Given records Block Start
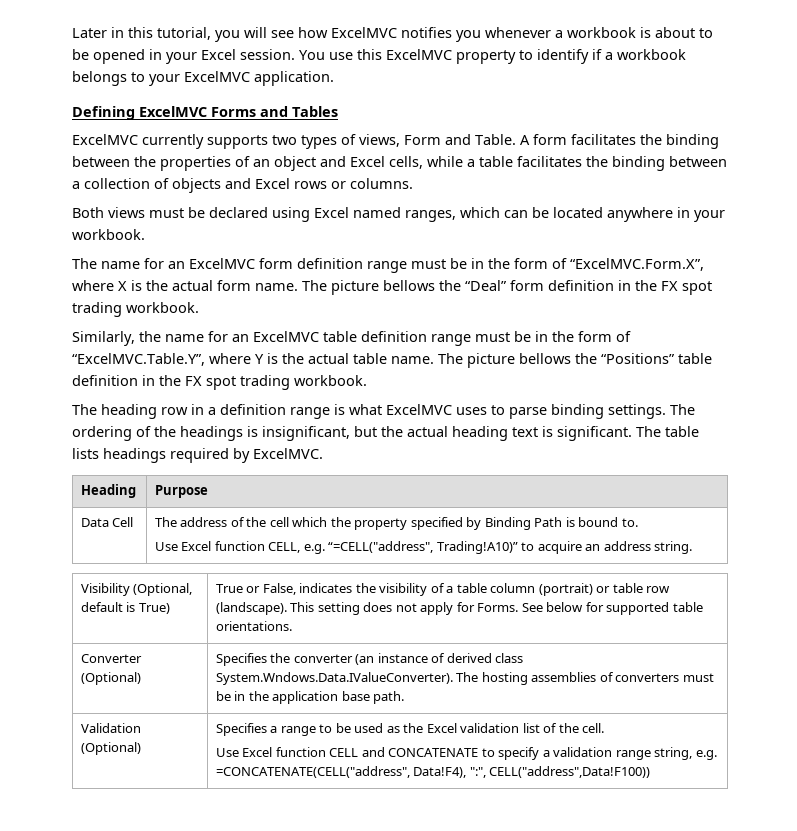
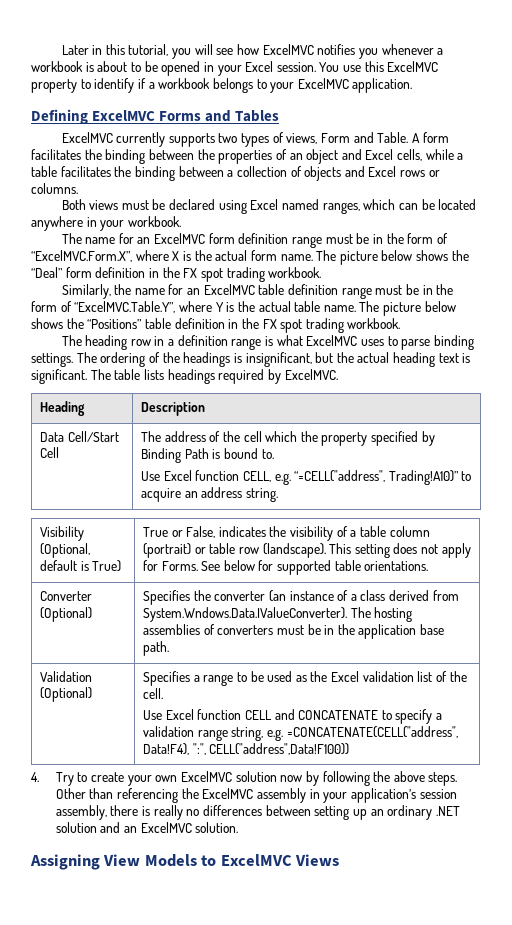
- The picture bellows the “Deal” form definition in the FX spot trading workbook.
+ The picture below shows the “Deal” form definition in the FX spot trading workbook.
- The picture bellows the “Positions” table definition in the FX spot trading workbook.
+ The picture below shows the “Positions” table definition in the FX spot trading workbook.
- Heading | Purpose
+ Heading | Description
- Data Cell | The address of the cell which the property specified by Binding Path is bound to.
+ Data Cell/Start Cell | The address of the cell which the property specified by Binding Path is bound to.
- Converter (Optional) | Specifies the converter (an instance of derived class System.Wndows.Data.IValueConverter). The hosting assemblies of converters must be in the application base path.
+ Converter (Optional) | Specifies the converter (an instance of a class derived from System.Wndows.Data.IValueConverter). The hosting assemblies of converters must be in the application base path.
+ 4. Try to create your own ExcelMVC solution now by following the above steps. Other than referencing the ExcelMVC assembly in your application’s session assembly, there is really no differences between setting up an ordinary .NET solution and an ExcelMVC solution.
+ Assigning View Models to ExcelMVC Views

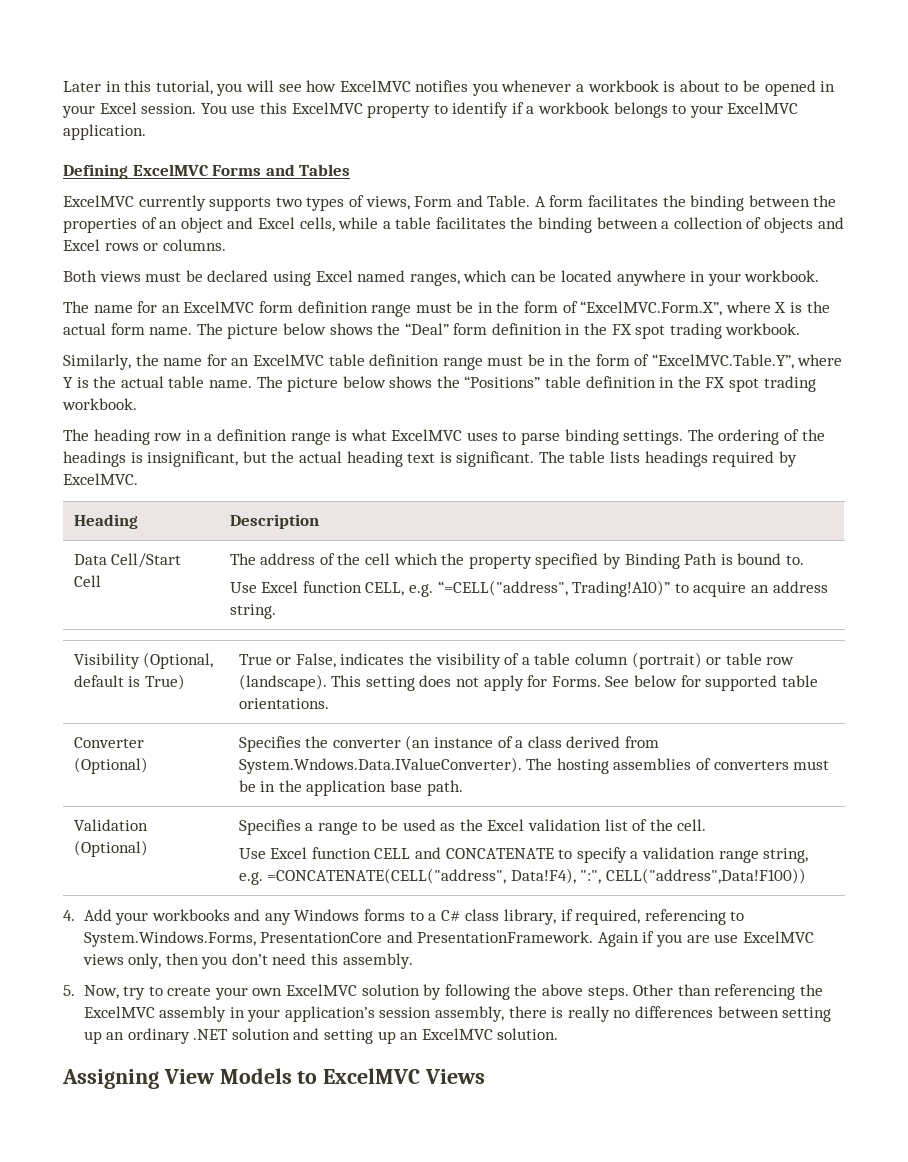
- 4. Try to create your own ExcelMVC solution now by following the above steps.
+ 4. Add your workbooks and any Windows forms to a C# class library, if required, referencing to System.Windows.Forms, PresentationCore and PresentationFramework. Again if you are use ExcelMVC views only, then you don’t need this assembly.
+ 5. Now, try to create your own ExcelMVC solution by following the above steps.
- Other than referencing the ExcelMVC assembly in your application’s session assembly, there is really no differences between setting up an ordinary .NET solution and an ExcelMVC solution.
+ Other than referencing the ExcelMVC assembly in your application’s session assembly, there is really no differences between setting up an ordinary .NET solution and setting up an ExcelMVC solution.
Given records Block End
- _About this exercise_: Search the lines above for the string "bellows", then show every one that has it.

- _Answer section_:
- The picture bellows the “Deal” form definition in the FX spot trading workbook.
- The picture bellows the “Positions” table definition in the FX spot trading workbook.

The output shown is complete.